Basically put, Bubble is a post-apocalyptic spin on Hans Christian Anderson’s “The Little Mermaid”. Appropriately, the filmmakers put all their time and attention toward the mermaid and her prince, and everything else is only important to the extent that it supports them and their relationship. Still, the filmmakers successfully interpreted the dated story into something genuinely moving and uplifting, and filtering the story’s themes through a post-apocalyptic lens was a stroke of genius.

Ultimately, this movie is worth seeing for the presentation. The music, the animation, and those jaw-dropping parkour scenes are well worth the price of admission, especially if you’ve already got a Netflix account. It’s a bizarre little picture, and coming to accept the film on its own terms might take some patience.

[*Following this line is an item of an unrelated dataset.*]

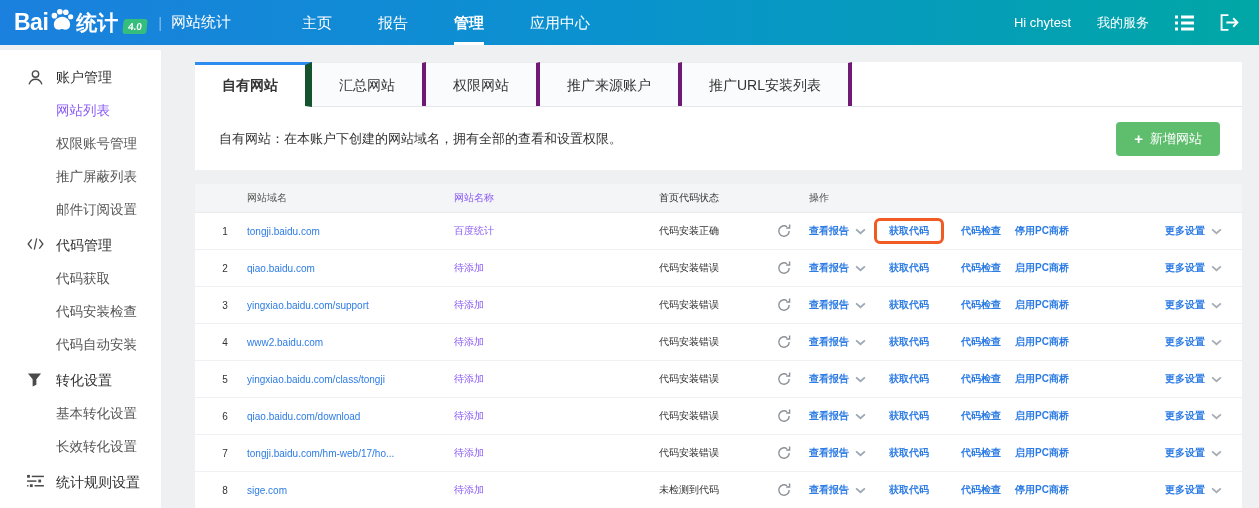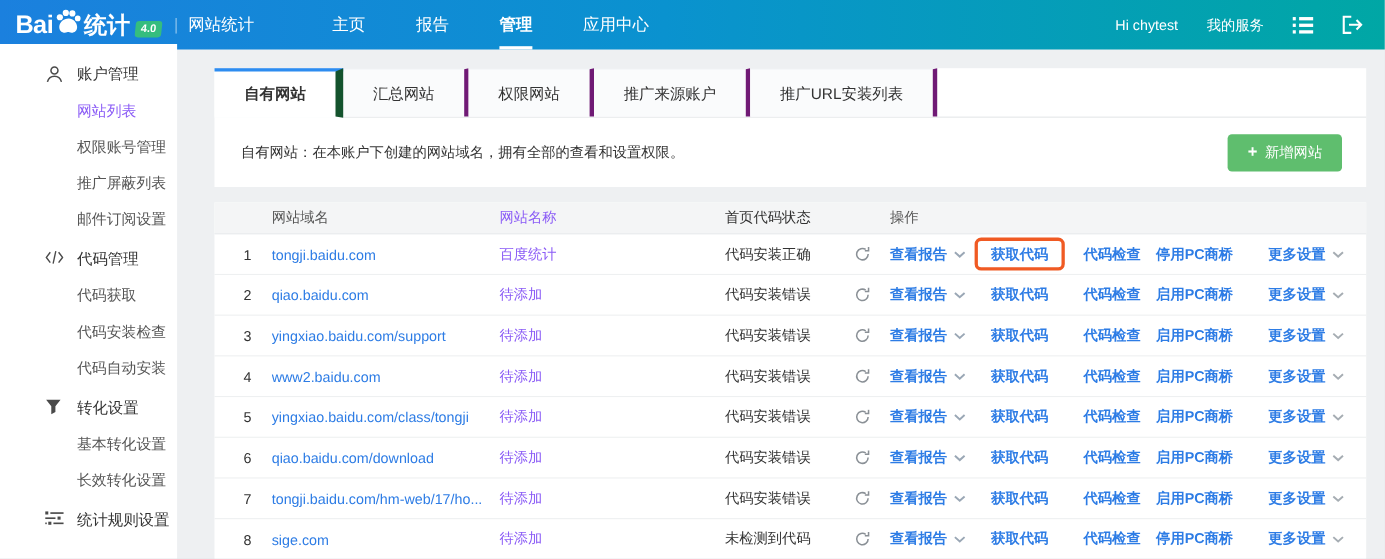"账户管理" .sidebar { padding-left: 14px -> none; top: 40px -> 50px }
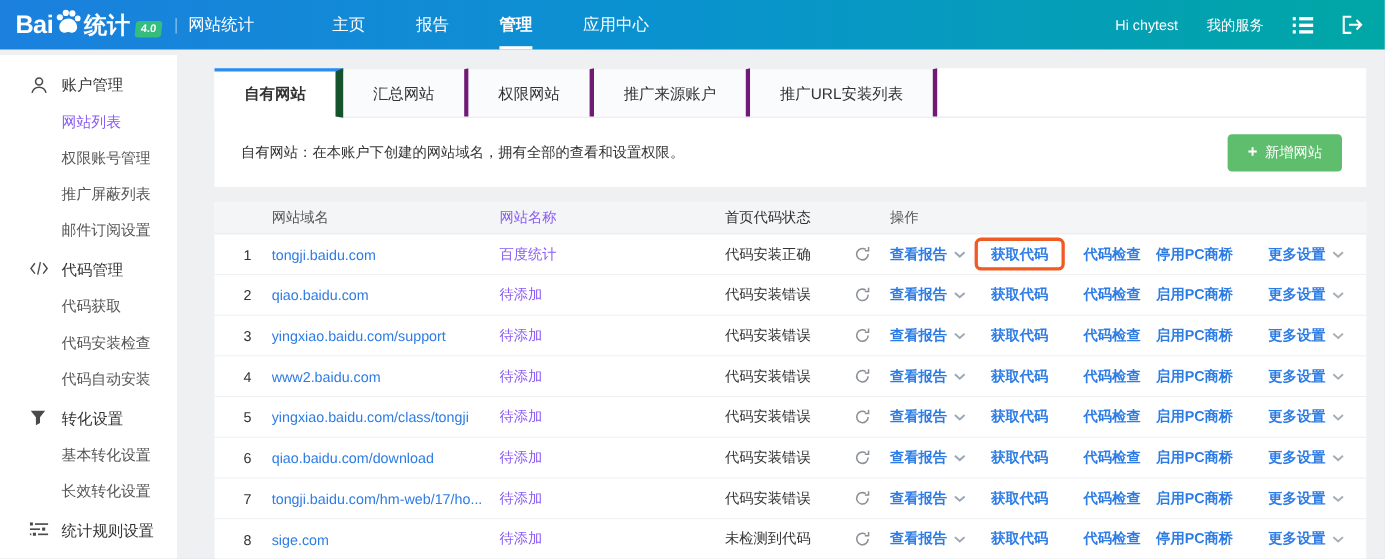"网站域名" .t-row { font-size: 13px -> 10px }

But if you’re up for that, definitely give it a look.

By Curiosity Inc.

I hold a B.S. in Bioinformatics, the only one from Pacific University's Class of '09. I was the stage-hand-in-chief of my high school drama department and I'm a bass drummer for the Last Regiment of Syncopated Drummers. I dabble in video games and I'm still pretty good at DDR. My primary hobby is going online for upcoming movie news. I am a movie buff, a movie nerd, whatever you want to call it. Comic books are another hobby, but I'm not talking about Superman or Spider-Man or those books that number in the triple-digits. I'm talking about Watchmen, Preacher, Sandman, etc. Self-contained, dramatic, intellectual stories that couldn't be accomplished in any other medium. I'm a proud son of Oregon, born and raised here. I've been just about everywhere in North and Central America and I love it right here.

2 thoughts on “Bubble”
  1. Wow. I can’t believe you’d actually fulfill my request. I feel flattered.

    But yeah, I think Bubble actually could’ve benefitted from trying to be less on the nose about its exposition, and just let audiences immerse themselves in this dream-like nature of the world, rather than boggling it down with these extraneous subplots and world-building that leaves everything else so underdeveloped.

    I did like however that Hibiki might be a positive example of a disability of sorts, since it looks like he has some sort of auditory processing disorder in him, and he even discusses growing up with it at one point.

  2. Anyways, now that you’ve reviewed this, could you review this next anime film that I saw? It’s called Pompo the Cinephile. I think the opportunities to catch it in theaters has passed, but it is coming to BD/DVD this June, so don’t pass up this supposed love letter to cinema.